The records are to be copied in their entirety, exactly as given.

[[ Records, beginning ]]

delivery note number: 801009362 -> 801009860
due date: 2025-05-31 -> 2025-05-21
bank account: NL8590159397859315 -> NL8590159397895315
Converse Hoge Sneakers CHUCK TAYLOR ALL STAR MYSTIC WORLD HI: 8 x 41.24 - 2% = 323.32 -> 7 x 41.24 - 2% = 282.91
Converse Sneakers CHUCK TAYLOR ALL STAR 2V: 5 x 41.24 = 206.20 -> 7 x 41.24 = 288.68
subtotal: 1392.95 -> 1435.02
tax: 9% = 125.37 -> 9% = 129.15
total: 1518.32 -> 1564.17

[[ Records, end ]]

▶ [Finished task]:
delivery note number: 801009362 -> 801009860
due date: 2025-05-31 -> 2025-05-21
bank account: NL8590159397859315 -> NL8590159397895315
Converse Hoge Sneakers CHUCK TAYLOR ALL STAR MYSTIC WORLD HI: 8 x 41.24 - 2% = 323.32 -> 7 x 41.24 - 2% = 282.91
Converse Sneakers CHUCK TAYLOR ALL STAR 2V: 5 x 41.24 = 206.20 -> 7 x 41.24 = 288.68
subtotal: 1392.95 -> 1435.02
tax: 9% = 125.37 -> 9% = 129.15
total: 1518.32 -> 1564.17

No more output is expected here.